» **EXERCISE**
With the images removed, repeat the data below exactly.

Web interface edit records
BEGIN

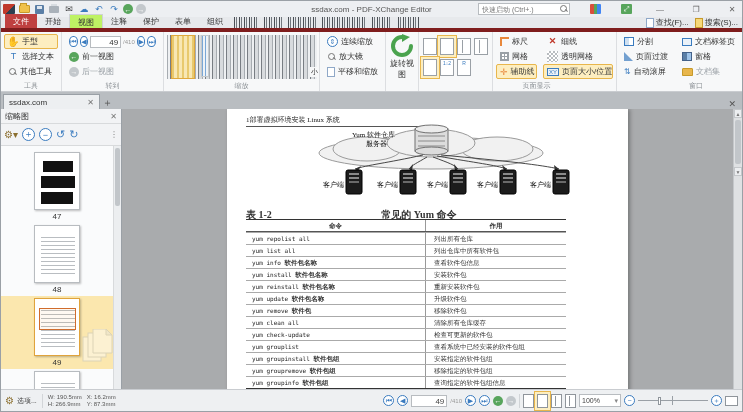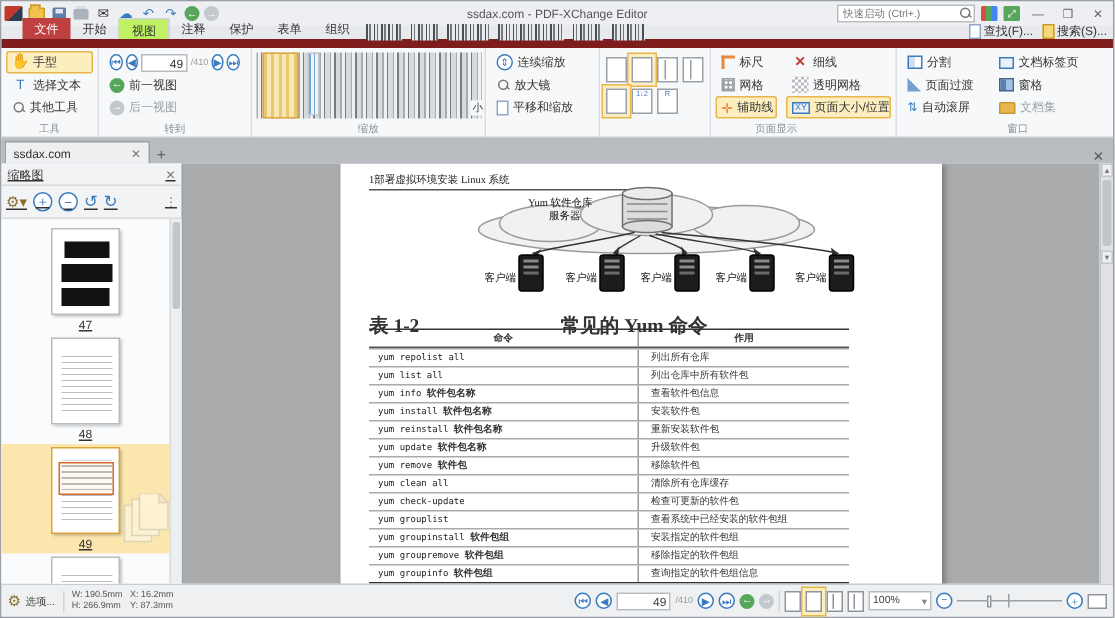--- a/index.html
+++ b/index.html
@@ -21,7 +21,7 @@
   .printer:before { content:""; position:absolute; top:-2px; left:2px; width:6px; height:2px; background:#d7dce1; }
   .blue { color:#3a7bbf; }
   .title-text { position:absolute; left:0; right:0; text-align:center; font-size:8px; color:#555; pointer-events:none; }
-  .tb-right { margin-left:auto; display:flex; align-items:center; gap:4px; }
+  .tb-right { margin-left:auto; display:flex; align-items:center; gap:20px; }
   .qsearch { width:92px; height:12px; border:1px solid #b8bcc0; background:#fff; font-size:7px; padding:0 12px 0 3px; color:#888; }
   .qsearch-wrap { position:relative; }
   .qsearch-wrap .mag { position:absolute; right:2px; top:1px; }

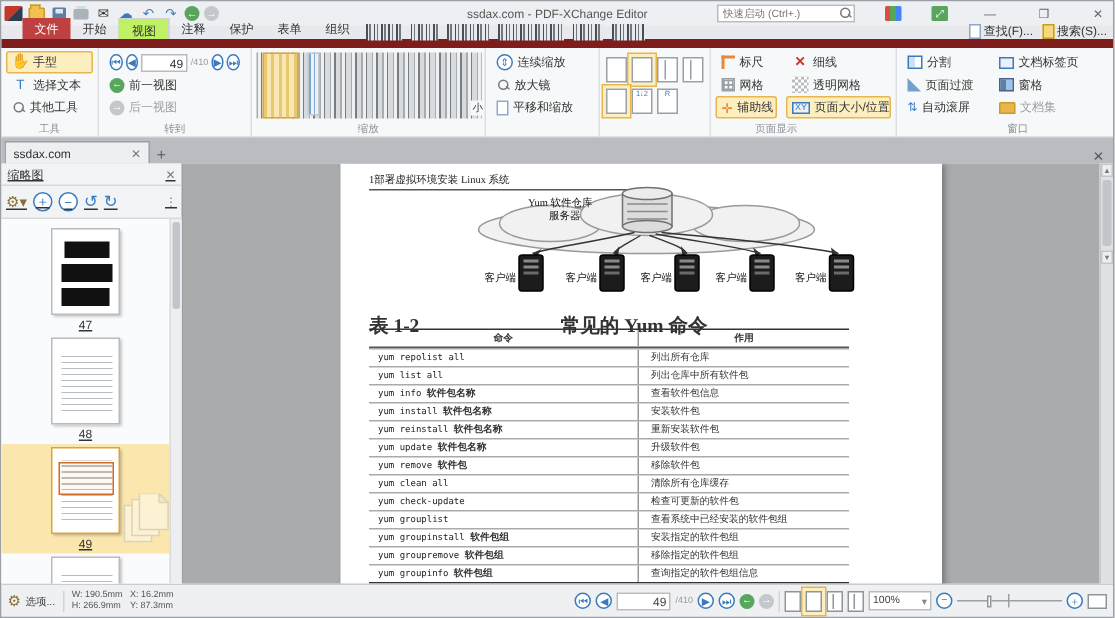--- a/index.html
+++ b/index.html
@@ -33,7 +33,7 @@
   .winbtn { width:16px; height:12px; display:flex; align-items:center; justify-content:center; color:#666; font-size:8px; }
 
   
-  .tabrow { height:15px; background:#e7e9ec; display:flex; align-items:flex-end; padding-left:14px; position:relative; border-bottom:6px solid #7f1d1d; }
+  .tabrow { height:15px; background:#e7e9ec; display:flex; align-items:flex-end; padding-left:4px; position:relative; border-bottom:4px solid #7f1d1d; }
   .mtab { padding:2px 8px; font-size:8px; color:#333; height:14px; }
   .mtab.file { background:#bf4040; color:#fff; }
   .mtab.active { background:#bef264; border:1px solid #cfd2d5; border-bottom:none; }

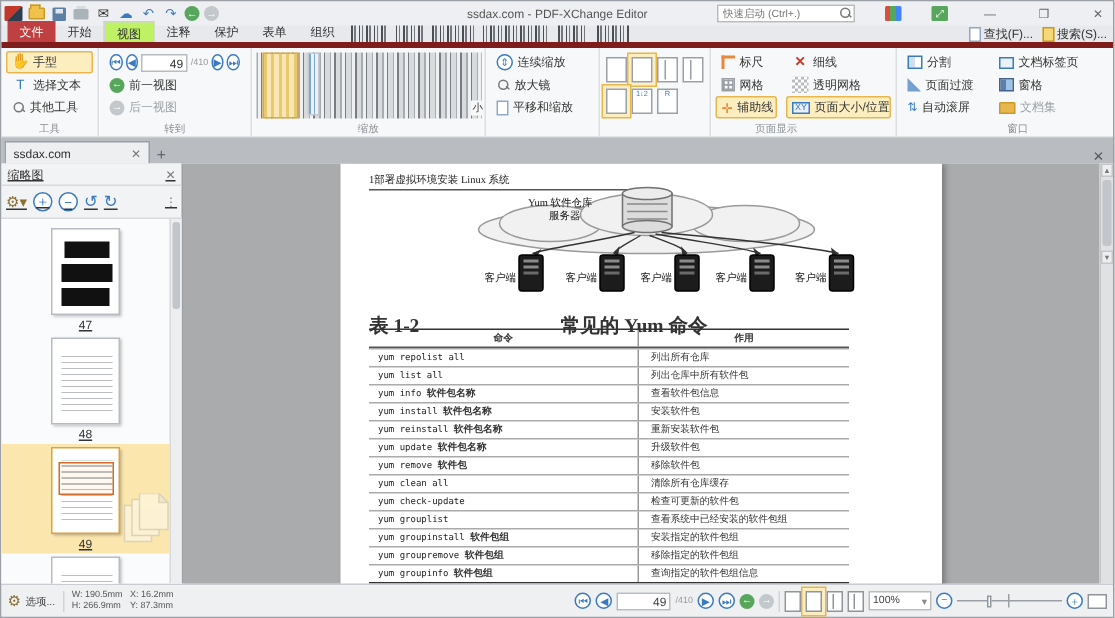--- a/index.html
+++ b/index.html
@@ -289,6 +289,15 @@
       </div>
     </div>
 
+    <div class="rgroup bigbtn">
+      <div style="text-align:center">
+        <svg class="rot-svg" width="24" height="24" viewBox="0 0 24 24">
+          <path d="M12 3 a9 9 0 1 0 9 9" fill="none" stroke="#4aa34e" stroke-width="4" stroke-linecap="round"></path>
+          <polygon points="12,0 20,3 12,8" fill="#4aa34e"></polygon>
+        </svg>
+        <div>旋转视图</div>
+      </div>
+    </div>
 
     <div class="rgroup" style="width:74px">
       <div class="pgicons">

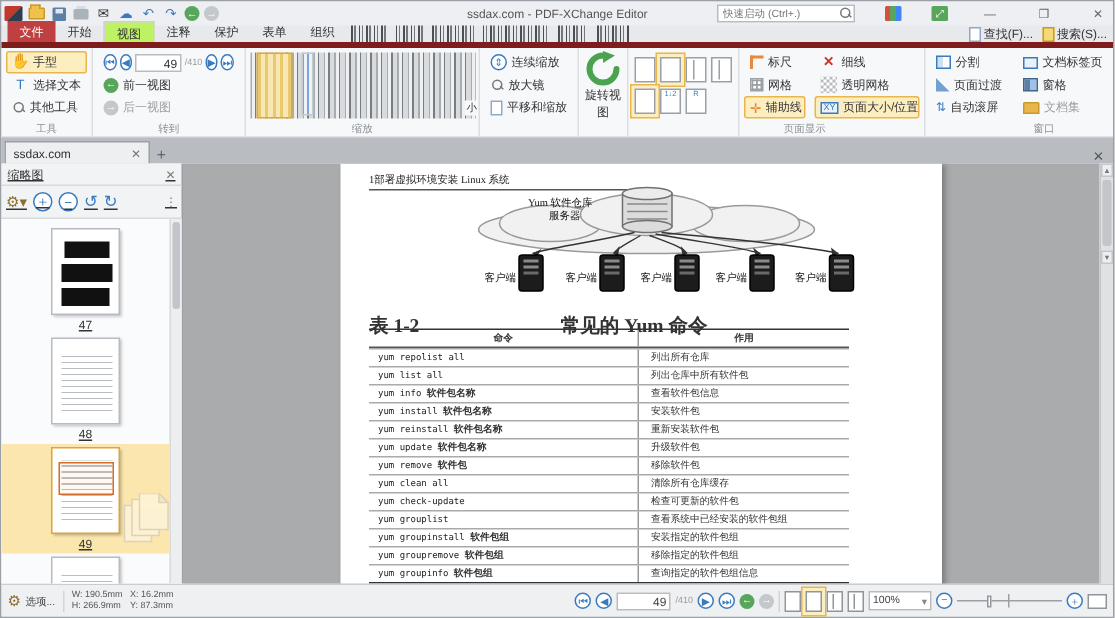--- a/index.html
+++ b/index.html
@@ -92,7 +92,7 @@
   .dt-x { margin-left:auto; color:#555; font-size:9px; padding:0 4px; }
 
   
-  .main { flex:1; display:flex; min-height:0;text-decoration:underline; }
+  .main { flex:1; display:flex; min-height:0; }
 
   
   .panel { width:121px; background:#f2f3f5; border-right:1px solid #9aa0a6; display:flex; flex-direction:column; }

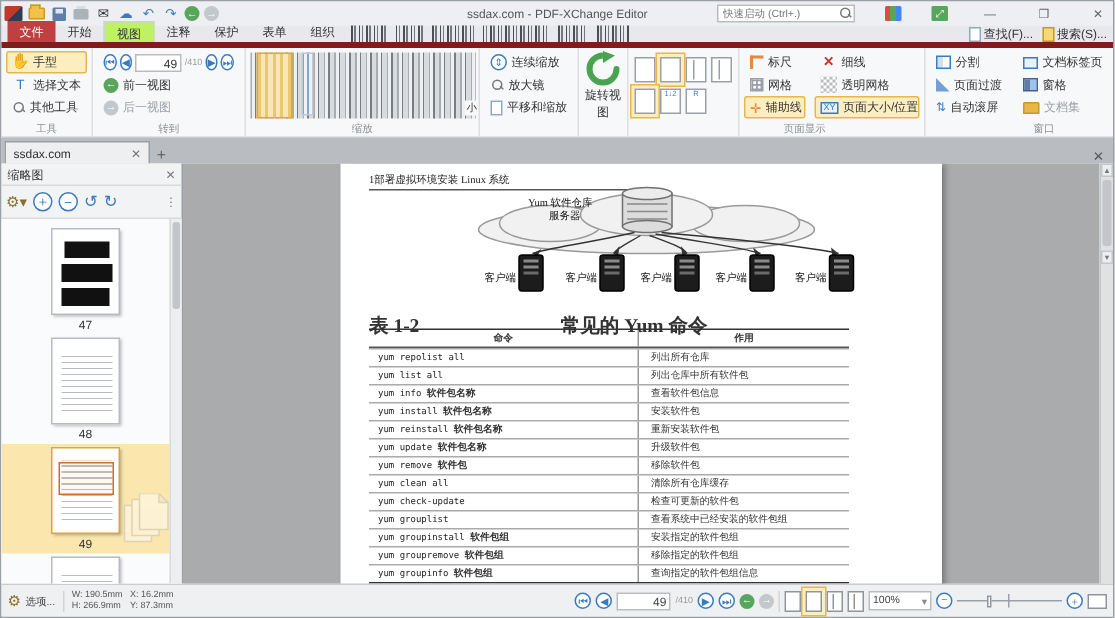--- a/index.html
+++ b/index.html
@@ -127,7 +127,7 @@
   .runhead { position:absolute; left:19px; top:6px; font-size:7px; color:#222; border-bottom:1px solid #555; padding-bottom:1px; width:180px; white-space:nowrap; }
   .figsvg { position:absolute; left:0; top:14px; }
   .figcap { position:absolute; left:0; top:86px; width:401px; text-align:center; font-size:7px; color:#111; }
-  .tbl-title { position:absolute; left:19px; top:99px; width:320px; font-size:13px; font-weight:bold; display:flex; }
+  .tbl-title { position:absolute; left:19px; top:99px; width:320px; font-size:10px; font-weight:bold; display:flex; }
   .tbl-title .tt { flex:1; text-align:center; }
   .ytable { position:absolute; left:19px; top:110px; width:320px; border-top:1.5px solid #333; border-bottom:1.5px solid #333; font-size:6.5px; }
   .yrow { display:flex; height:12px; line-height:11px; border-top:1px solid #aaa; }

END

» **ANSWER BELOW**
--- a/index.html
+++ b/index.html
@@ -21,7 +21,7 @@
   .printer:before { content:""; position:absolute; top:-2px; left:2px; width:6px; height:2px; background:#d7dce1; }
   .blue { color:#3a7bbf; }
   .title-text { position:absolute; left:0; right:0; text-align:center; font-size:8px; color:#555; pointer-events:none; }
-  .tb-right { margin-left:auto; display:flex; align-items:center; gap:4px; }
+  .tb-right { margin-left:auto; display:flex; align-items:center; gap:20px; }
   .qsearch { width:92px; height:12px; border:1px solid #b8bcc0; background:#fff; font-size:7px; padding:0 12px 0 3px; color:#888; }
   .qsearch-wrap { position:relative; }
   .qsearch-wrap .mag { position:absolute; right:2px; top:1px; }

--- a/index.html
+++ b/index.html
@@ -33,7 +33,7 @@
   .winbtn { width:16px; height:12px; display:flex; align-items:center; justify-content:center; color:#666; font-size:8px; }
 
   
-  .tabrow { height:15px; background:#e7e9ec; display:flex; align-items:flex-end; padding-left:14px; position:relative; border-bottom:6px solid #7f1d1d; }
+  .tabrow { height:15px; background:#e7e9ec; display:flex; align-items:flex-end; padding-left:4px; position:relative; border-bottom:4px solid #7f1d1d; }
   .mtab { padding:2px 8px; font-size:8px; color:#333; height:14px; }
   .mtab.file { background:#bf4040; color:#fff; }
   .mtab.active { background:#bef264; border:1px solid #cfd2d5; border-bottom:none; }

--- a/index.html
+++ b/index.html
@@ -289,6 +289,15 @@
       </div>
     </div>
 
+    <div class="rgroup bigbtn">
+      <div style="text-align:center">
+        <svg class="rot-svg" width="24" height="24" viewBox="0 0 24 24">
+          <path d="M12 3 a9 9 0 1 0 9 9" fill="none" stroke="#4aa34e" stroke-width="4" stroke-linecap="round"></path>
+          <polygon points="12,0 20,3 12,8" fill="#4aa34e"></polygon>
+        </svg>
+        <div>旋转视图</div>
+      </div>
+    </div>
 
     <div class="rgroup" style="width:74px">
       <div class="pgicons">

--- a/index.html
+++ b/index.html
@@ -92,7 +92,7 @@
   .dt-x { margin-left:auto; color:#555; font-size:9px; padding:0 4px; }
 
   
-  .main { flex:1; display:flex; min-height:0;text-decoration:underline; }
+  .main { flex:1; display:flex; min-height:0; }
 
   
   .panel { width:121px; background:#f2f3f5; border-right:1px solid #9aa0a6; display:flex; flex-direction:column; }

--- a/index.html
+++ b/index.html
@@ -127,7 +127,7 @@
   .runhead { position:absolute; left:19px; top:6px; font-size:7px; color:#222; border-bottom:1px solid #555; padding-bottom:1px; width:180px; white-space:nowrap; }
   .figsvg { position:absolute; left:0; top:14px; }
   .figcap { position:absolute; left:0; top:86px; width:401px; text-align:center; font-size:7px; color:#111; }
-  .tbl-title { position:absolute; left:19px; top:99px; width:320px; font-size:13px; font-weight:bold; display:flex; }
+  .tbl-title { position:absolute; left:19px; top:99px; width:320px; font-size:10px; font-weight:bold; display:flex; }
   .tbl-title .tt { flex:1; text-align:center; }
   .ytable { position:absolute; left:19px; top:110px; width:320px; border-top:1.5px solid #333; border-bottom:1.5px solid #333; font-size:6.5px; }
   .yrow { display:flex; height:12px; line-height:11px; border-top:1px solid #aaa; }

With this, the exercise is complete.